O artista conta que, ao se unir a Platão, tudo mudou. Ele sai para trabalhar todos os dias, chega mais rápido aos lugares e se desvia dos obstáculos com agilidade, graças ao cão-guia. Outra vantagem que Platão trouxe foi a socialização. Flávio conta que, por conta do cão, as pessoas se aproximam mais dele na rua, puxam assunto e interagem com a dupla com simpatia. ;As pessoas o acham bonito, ficam curiosas e isso é muito bom para mim, que tenho a chance de conversar com as pessoas em ônibus e shoppings, por exemplo.;
O labrador está prestes a se aposentar, e Flávio afirma que o cão não sairá do seu lado. ;Não abro mão dele de jeito nenhum, mesmo quando eu receber outro cão para me guiar. Peguei um amor muito grande por ele, não tenho filhos, e ele é meu bebê.;
Os dois ficam juntos até quando Platão está ;de folga;. Mesmo em casa e sem o colete, são inseparáveis. Onde Flávio vai, Platão vai junto. Flávio comenta que o projeto mudou sua vida e lamenta a falta de investimentos do governo nesse tipo de iniciativa. Ele conta que a ONG passa por dificuldades financeiras, o que faz com que a fila de espera só cresça e que pessoas fiquem sem seus cães. ;Minha vida mudou. Eu era travado, tímido. Hoje tenho autonomia, converso com as pessoas, melhorou minha autoestima, e o mérito é todo do Platão.;
Outros tipos de cão de serviço
Cães de alerta para diabéticos
- Por meio do faro, esses cães são treinados para detectar mudanças no nível de açúcar no sangue. Eles conseguem sentir a mudança quando a pessoa está com hipo ou hiperglicemia e alertam seus tutores antes que a mudança se torne perigosa. Os cães também são treinados para acionar alarmes, caso os tutores precisem de auxílio médico.

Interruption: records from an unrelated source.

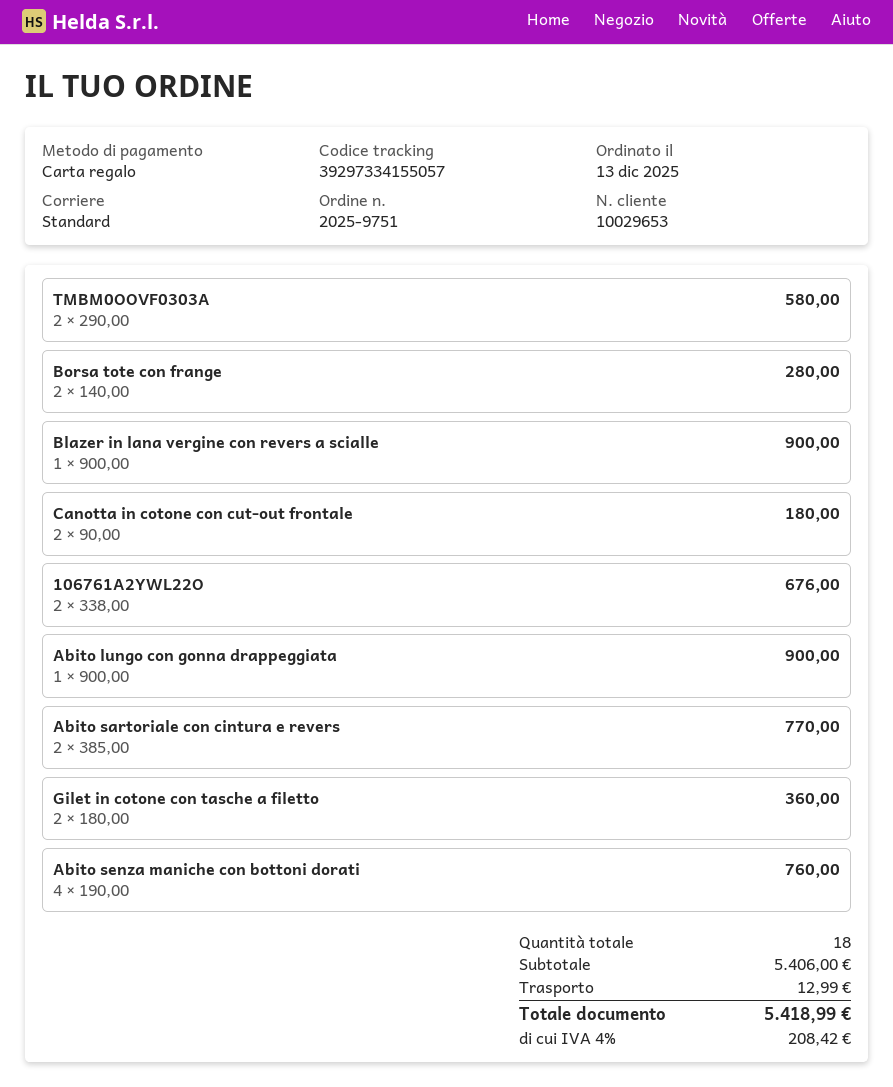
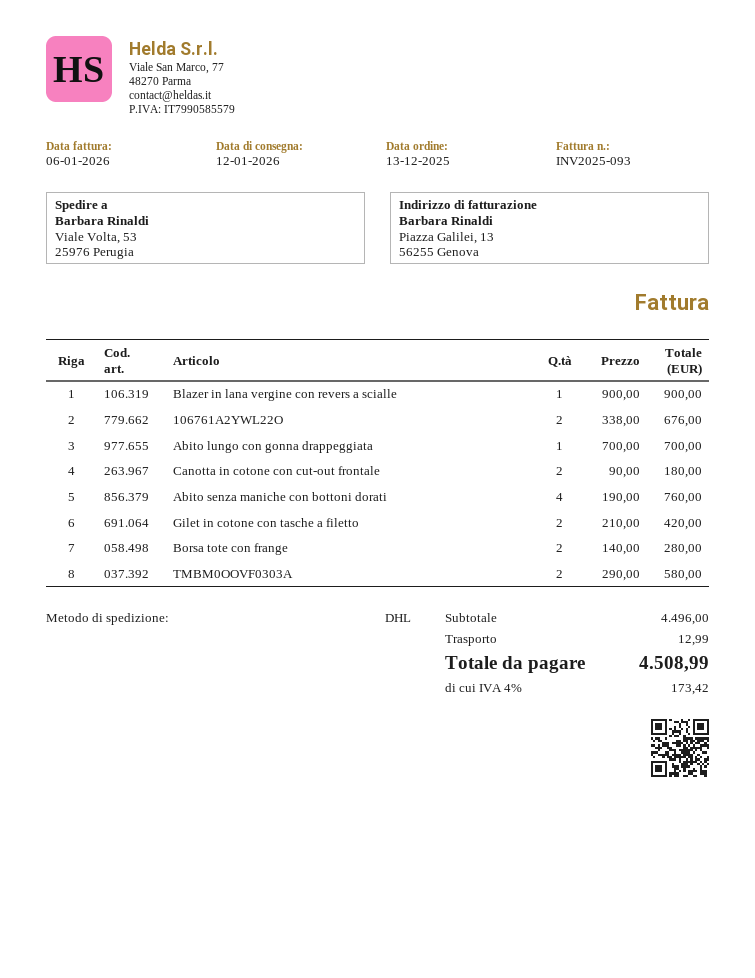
shipping method: standard -> DHL
Abito lungo con gonna drappeggiata: 1 x 900.00 = 900.00 -> 1 x 700.00 = 700.00
Abito sartoriale con cintura e revers: 2 x 385.00 = 770.00 -> none
Gilet in cotone con tasche a filetto: 2 x 180.00 = 360.00 -> 2 x 210.00 = 420.00
subtotal: 5406.00 -> 4496.00
tax: 4% = 208.42 -> 4% = 173.42
total: 5418.99 -> 4508.99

Cães de serviço de mobilidade
- Auxiliam tetra e paraplégicos ou pessoas com outro tipo de dificuldade de locomoção. Eles podem trabalhar buscando objetos, pegando coisas que caem no chão, como controles remotos e telefones, apertando botões, como os de elevadores, e abrindo portas.
Cães ouvintes
- Auxiliam deficientes auditivos e trabalham alertando o acompanhante sobre determinados avisos sonoros, como campainhas, alarmes de incêndio, emergência e relógios, toque de telefone, sons de forno ou micro-ondas e até mesmo bebês ou crianças chorando. Eles tocam o tutor e o guiam até a fonte do barulho. As raças mais comuns são labrador, golden, cocker spaniel e minipoodles. Alguns vira-latas de abrigo de pequeno a médio porte também podem ser treinados.

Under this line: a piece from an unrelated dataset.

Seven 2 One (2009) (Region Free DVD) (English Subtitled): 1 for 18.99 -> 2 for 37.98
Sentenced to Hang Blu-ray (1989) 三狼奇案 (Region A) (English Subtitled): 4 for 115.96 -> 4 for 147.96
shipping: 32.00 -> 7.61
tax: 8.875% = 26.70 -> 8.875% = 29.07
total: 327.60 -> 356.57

Cães de alerta e de resposta para convulsão
- São alvos de controvérsia, pois alguns médicos afirmam não haver evidências suficientes para garantir que os cães podem prever convulsões, mas alguns deles conseguem sinalizar aos tutores quando eles estão prestes a ter uma convulsão. Os cães de resposta são os que auxiliam o tutor quando ele está tendo uma convulsão. Eles latem para pedir ajuda, acionam alarmes e conseguem levar o tutor a um local seguro ou mesmo trazer remédios ou um telefone para o tutor ao fim da crise.

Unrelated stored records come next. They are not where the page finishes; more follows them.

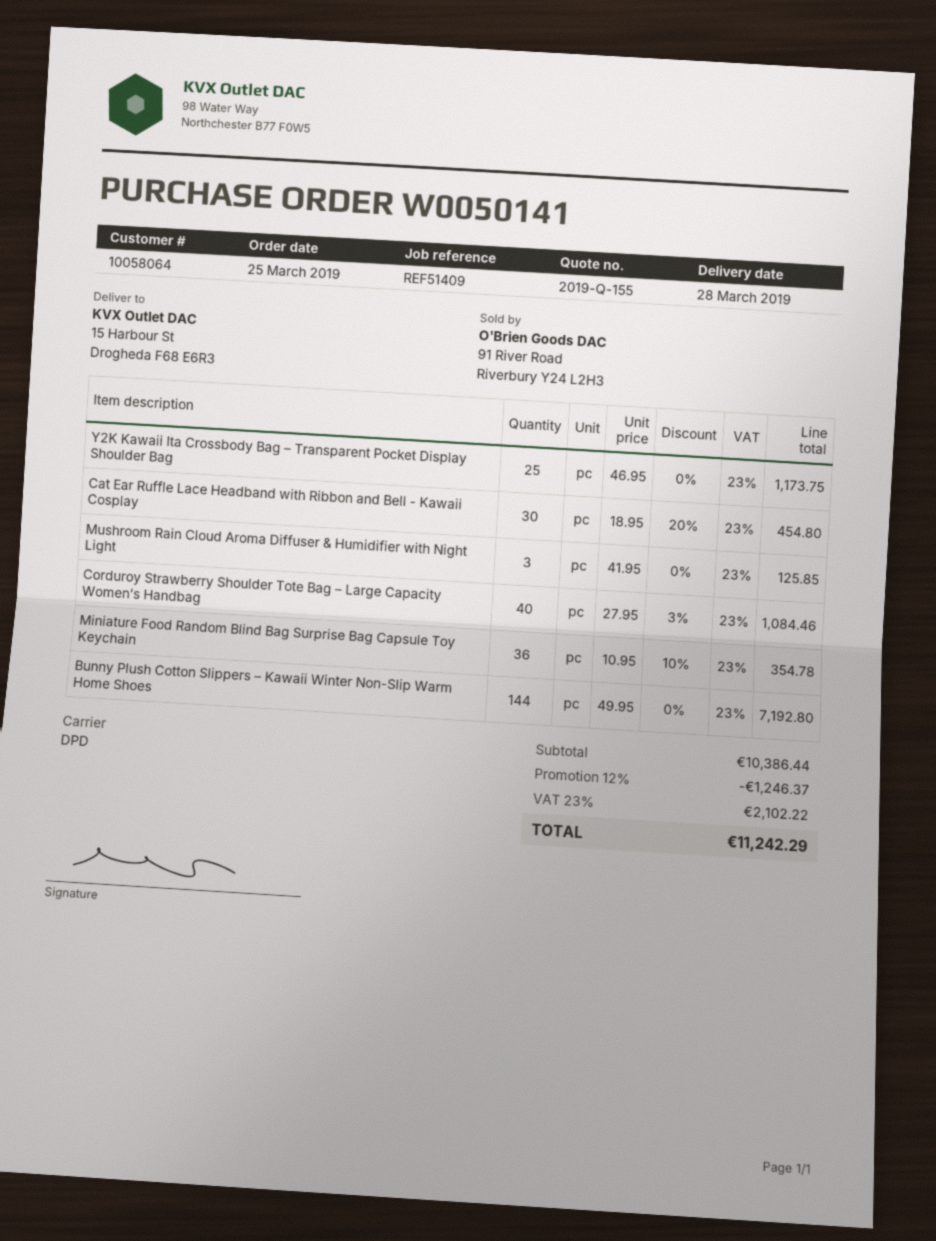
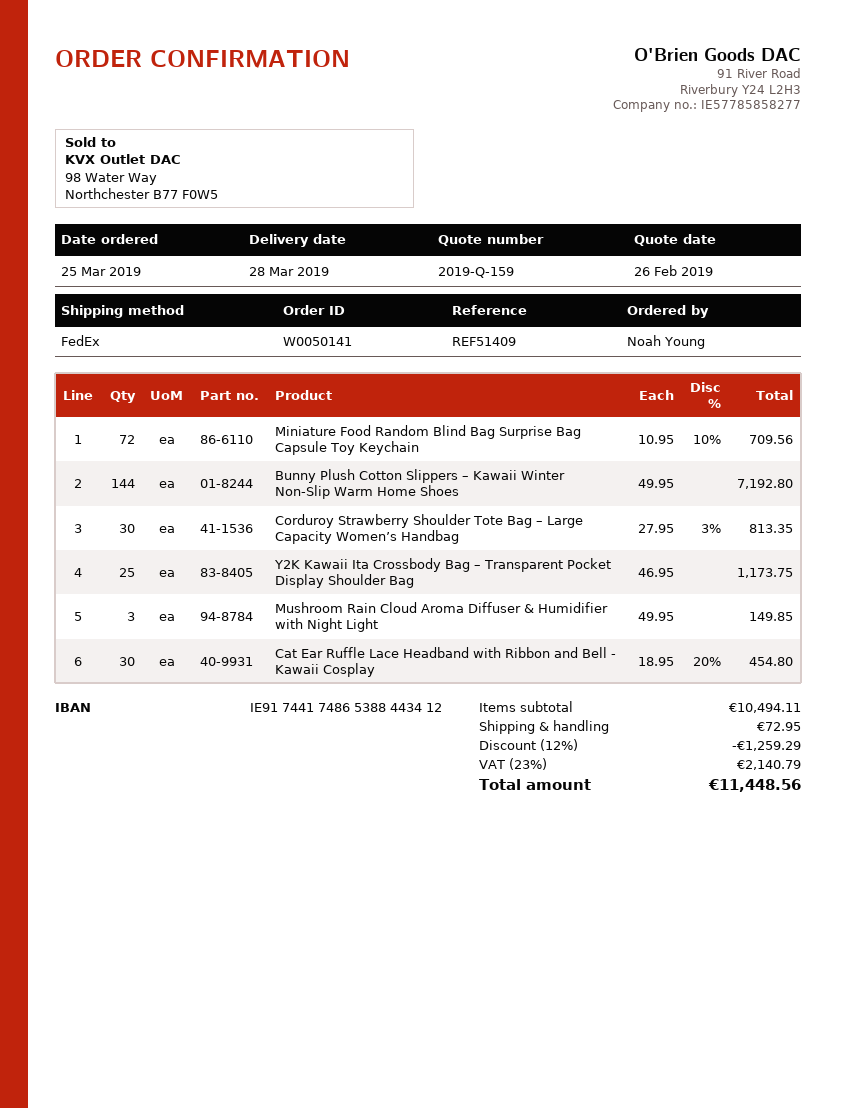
quote number: 2019-Q-155 -> 2019-Q-159
shipping method: DPD -> FedEx
Mushroom Rain Cloud Aroma Diffuser & Humidifier with Night Light: 3 x 41.95 = 125.85 -> 3 x 49.95 = 149.85
Corduroy Strawberry Shoulder Tote Bag – Large Capacity Women’s Handbag: 40 x 27.95 - 3% = 1084.46 -> 30 x 27.95 - 3% = 813.35
Miniature Food Random Blind Bag Surprise Bag Capsule Toy Keychain: 36 x 10.95 - 10% = 354.78 -> 72 x 10.95 - 10% = 709.56
subtotal: 10386.44 -> 10494.11
discount: 12% = 1246.37 -> 12% = 1259.29
shipping: none -> 72.95
tax: 23% = 2102.22 -> 23% = 2140.79
total: 11242.29 -> 11448.56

Cães terapeutas e de serviço psiquiátrico
- Os cães terapeutas trabalham em asilos e hospitais e ajudam pessoas com dificuldades de socialização e de aprendizado. Eles ficam com os terapeutas ou instituições com as quais trabalham. Os cães de serviço psiquiátrico costumam ficar com pessoas que sofrem com depressão, ansiedade e crises de pânico e estresse pós-traumático. Trazem sensação de segurança, podem entrar em casa antes do humano e ligar as luzes, por exemplo.
Cães de alerta de alergia
- São treinados para farejar cheiros específicos, como glúten ou amendoim, e alertar o acompanhante a não consumir o alimento. São muito usados com crianças, dando mais autonomia a elas e mais segurança aos pais.
Cães de serviço militar
- São os que trabalham com os bombeiros em salvamentos ou nas forças policiais, como farejadores de drogas.
Como ter um cão de serviço?
É necessário fazer um cadastro na instituição que treina o tipo de cão de que a família ou pessoa precisa. Normalmente existe uma fila de espera e o processo de adaptação do perfil do cachorro.